I was listening to "The Load-Bearing Finger", episode 84 of The Accidental Tech Podcst, when they (Casey, John, and Marco) started talking about the usability of the 4.7" form-factor that the new iPhone 6 is sporting. This wasn't the first time that I've heard people on podcasts describe how they hold their phones but it was the first time I'd heard a description of a phone grip while I was laying on my couch, using my phone.
One of the guys, I think it was Casey, was describing how he holds his phone when I realized I was holding mine the exact same way. Then I realized that this was probably one of those "a picture is worth a thousand words" situations, so I figured I'd take some photos of the different ways I hold my phone and put them on Twitter - this post is just a follow-up of those photos.
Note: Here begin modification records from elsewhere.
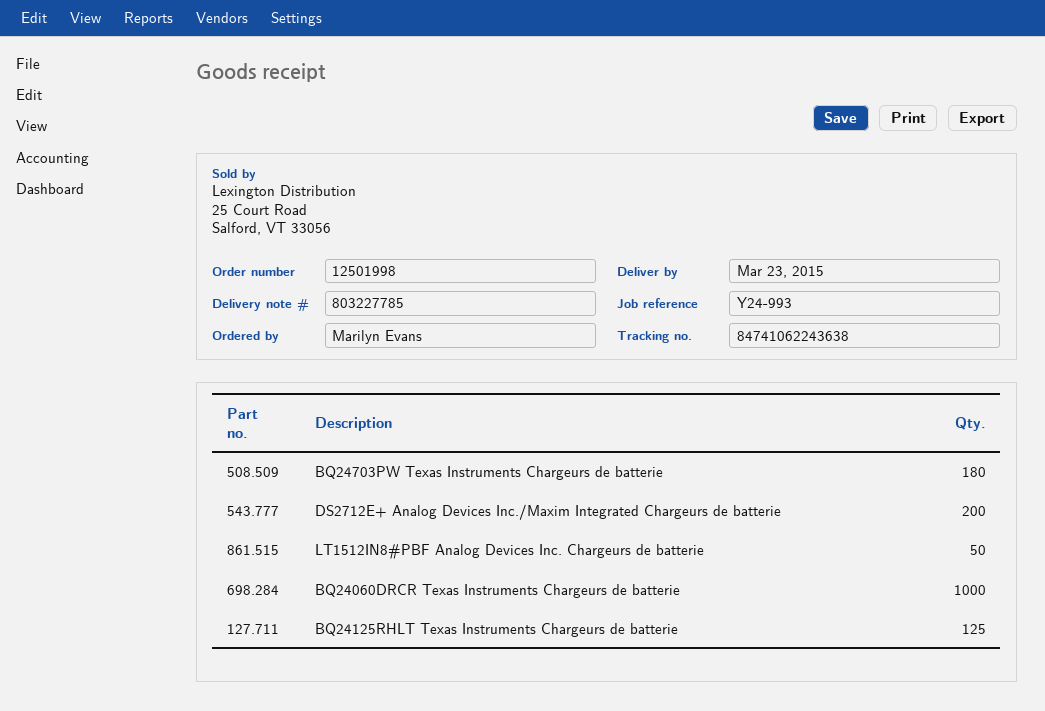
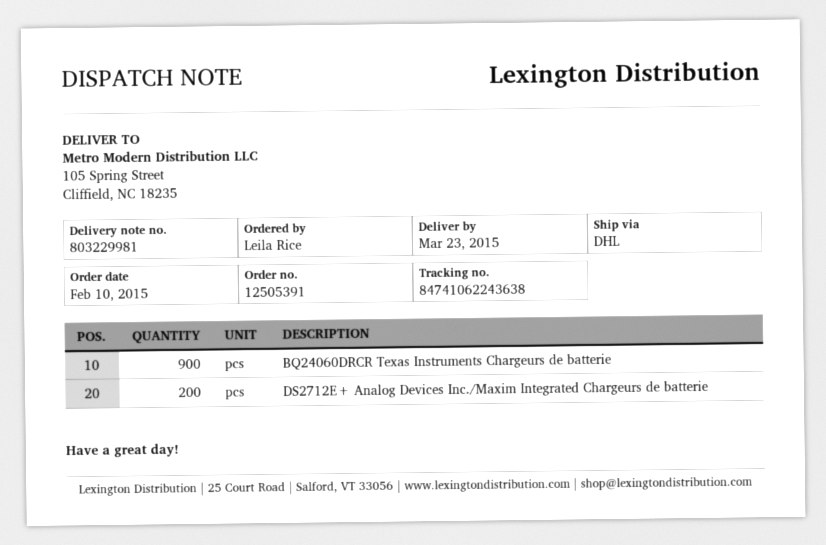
order number: 12501998 -> 12505391
delivery note number: 803227785 -> 803229981
ordered by: Marilyn Evans -> Leila Rice
BQ24703PW Texas Instruments Chargeurs de batterie: 180 -> none
LT1512IN8#PBF Analog Devices Inc. Chargeurs de batterie: 50 -> none
BQ24060DRCR Texas Instruments Chargeurs de batterie: 1000 -> 900
BQ24125RHLT Texas Instruments Chargeurs de batterie: 125 -> none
The photos I took feature my 5s, since I don't have a 6 yet, but I'll post an update when I get my 6-series (I still haven't decided on a size).
The majority of my smart-phone screen-time is spent with the phone in one hand or the other. As an ambidextrous phone user, I let the pocket that I'm holstering my phone in determine what hand is driving the phone that day.
I know that some people will ask why I don't simplify my life and just use the same pocket all the time. Beleive me, I wish I could. But as a pump-wearing diabetic, pocket priority goes to my insulin pump whose infusion-site (the place on your body where the pump delivers insulin) finds a new home on my abdomen every few days. These constant relocations mean my infusion-site is constantly switching between my left and right side. I don't wear devices on my belt, so the easiest way to manage the pump and the 3-4 feet of tubing that runs between it and the infusion-site is to simply put the pump in the nearest pocket and stuff the extra tubing in there with it - which displaces the phone every few days.
What I'm physically doing, where I am, and the task I'm trying to accomplish, all come into play when I'm deciding how I'm going to hold my phone when I take it out of my pocket: * Am I doing something active? * Am I in a crowded place, with bunch of trustworthy people, where I may bump into someone and accidentally drop my phone? * Am I in a part of town where someone may run by and try to grab my phone out of my hand? * Am I casually browsing content? * Am I playing a game that requires a little dexterity?
The main feature of the 'passive grip' is that you use your pinky as a "load-bearing finger" - supporting the phone by its bottom edge, instead of wrapping it around the side with your other three fingers. It allows you to relax your grip on the phone without worrying as much about dropping it, but it also makes reaching the top of the phone much harder because you have to stretch your hand over it's entire height in order to get your thumb to the top.
I typically use this grip when what I'm doing requires relatively little interaction with the phone, activities like reading (blogs, email, Facebook, Twitter, Instagram, etc.) and light browsing (web, photo streams, my calendar). Activites that require enough concentration that when I'm doing them I'm usually either sitting, standing in a line, or laying down, so I feel comfortable using a more relaxed grip. I've also noticed that many of the apps that I use leverage gestures, and very little top-opposite-corner interaction so I'm not as concerned about corner-to-corner thumb stretches.
Left-Handed Passive Grip
Right-Handed Passive Grip
The 'active grip' involves wrapping all four fingers around the phone, which means how high you hold the phone is decided by where you decide to put your hand and not how far apart you can spread pink and ring-finger. Gripping the phone tightly, though, can make it difficult to hit the bottom-corner where your thumb is; using a more relaxed 'active grip' alleviates this a bit.
I find myself using this grip most often when I'm doing something 'active', like walking or running, for fear of tripping and dropping my phone. But I also find it comes in handy when I'm using apps that require more dexterity (tapping all over the screen).
Left-Handed Active Grip
Right-Handed Active Grip
The only time you'll find me using my phone with two hands is when I'm typing more than a few words. In that case, I typically move my primary-hand toward the bottom of the phone and bring my other hand behind it such that my thumbs are at almost the same level and each bottom corner hits me in the palm of their respective hands.
Recently I've found myself using Siri, and the improved dictation, more and more often. Last week I dictated 2-weeks worth of action items into OmniFocus while walking my dog. I thought it went really smoothly, even though my dog kept looking back at me thinking I was talking to her.
99% of the time when I use Siri my phone is in my pocket and I simply hold down the middle-button on my headphone remote until I hear the telltale alert, then I tell Siri to do something and wait for her confirmation. The other 1% of the time my phone is plugged-in (on my desk) and I say "Hey Siri" and do the same dance with Siri as when I'm wearing my headphones.